Back to the email: If evacuation is not possible, “colostomy bags and anti-convulsion medication are urgently needed for two patients trapped in Madaya, [name redacted] and [name redacted], one male and one female. Both patients have intestinal injuries that require surgery,” the aid worker wrote.

Through his contacts in Madaya, Hamou verified the information. The male, aged 25, and the female, in her early 40s, have intestinal tears that resulted in abscesses. Both “very urgently” need colostomy bags, Dr. Mohammed Darwish told Ammar Hamou via chat app What’sApp. Darwish is appealing for medical aid to be delivered by the Red Crescent “or with any delegation visiting Madaya.”

The woman’s situation is worse because she has shrapnel injuries that have led to severe infection. Both she and the young man were expecting to be on one of the three previous medically urgent evacuation lists, but weren’t, and they don’t know why.

“None of the agreed-upon individuals has been evacuated since the last aid delivery to Madaya,” Darwish said. [Darwish provided a detailed inventory in Arabic of requested medical supplies as well as information about 14 other urgent cases requiring evacuation that Syria Direct will translate and provide to any interested party.]

An active, if heated, discussion took place in the Syria Direct newsroom today over the ethics of publishing the aid worker’s information without obtaining comments from all of the organizations involved in assisting Madaya (for more on that, see here.)

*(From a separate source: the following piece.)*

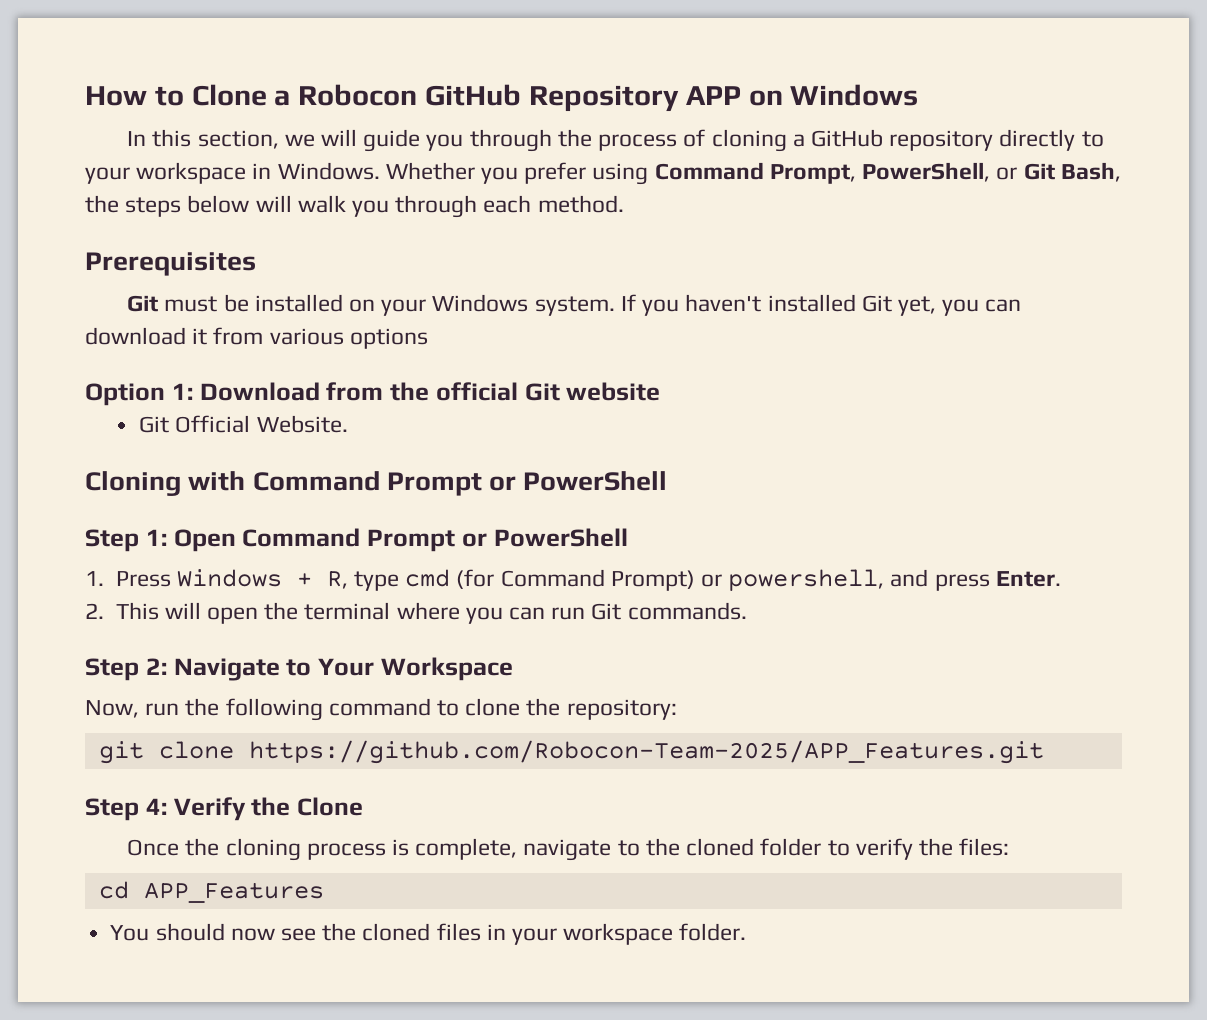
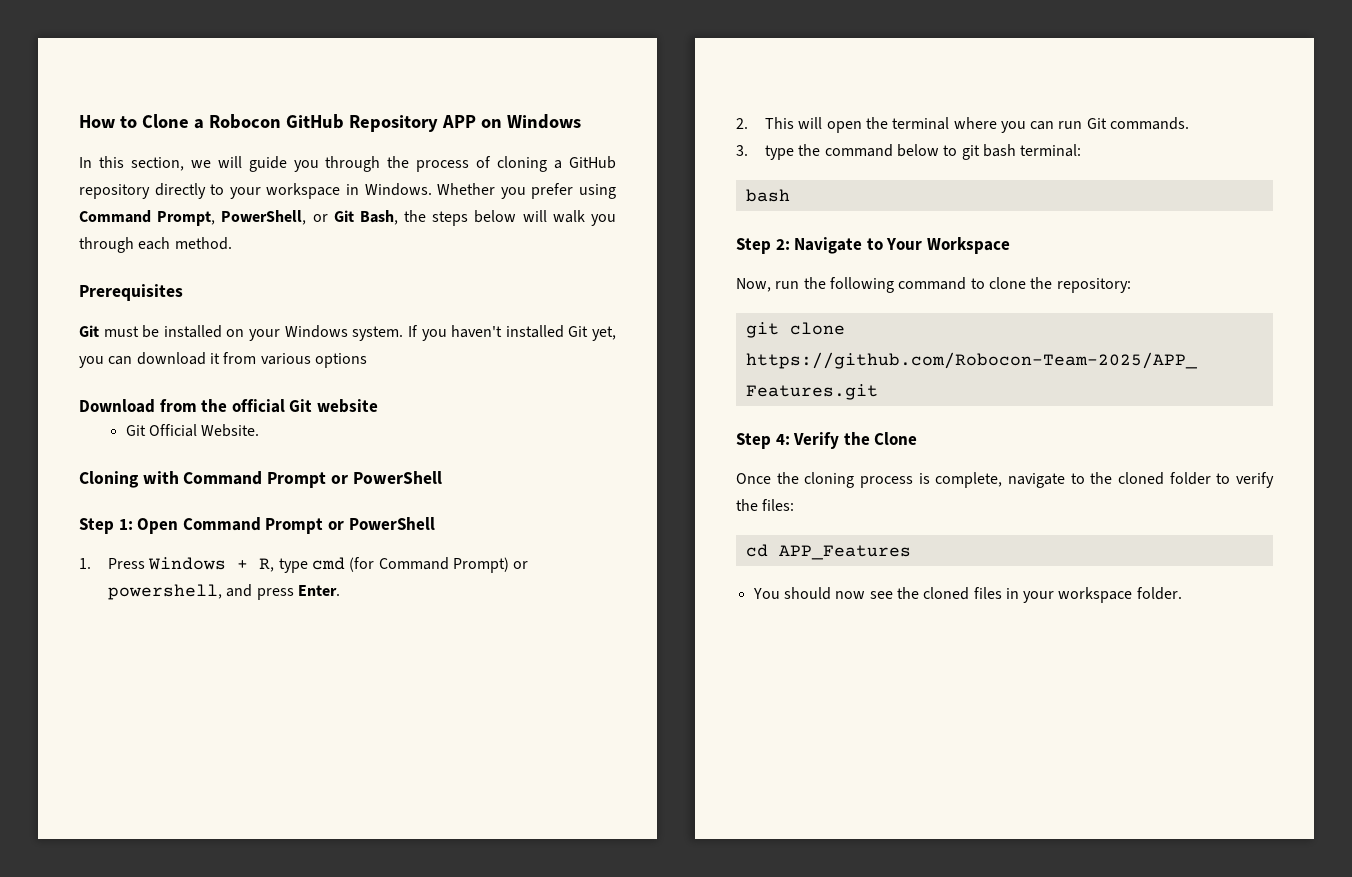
- Option 1: Download from the official Git website
+ Download from the official Git website
+ 3. type the command below to git bash terminal:
+ bash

A full report would require the kind of time that I am afraid these two patients do not have.

“People are besieged and dying of their injuries right now all across Syria,” one Syria Direct reporter said. That is true. But if we can’t make a difference in the entire world at this moment, here lies an opportunity to make a difference in two people’s worlds.

This plea I’m writing is neither a judgment nor an indictment. It does not detract from or negate suffering in other countries, other parts of Syria, or even within our own homes and lives. I’m simply asking the world to notice these two people. They are dying and they don’t have to.

Dr. Viktor Frankl wrote in Man’s Search for Meaning: “It is true that decent people form a minority. More than that, they will always remain a minority. And yet I see therein the very challenge to join the minority. The world is in a bad state but everything will become still worse unless each of us does his best.”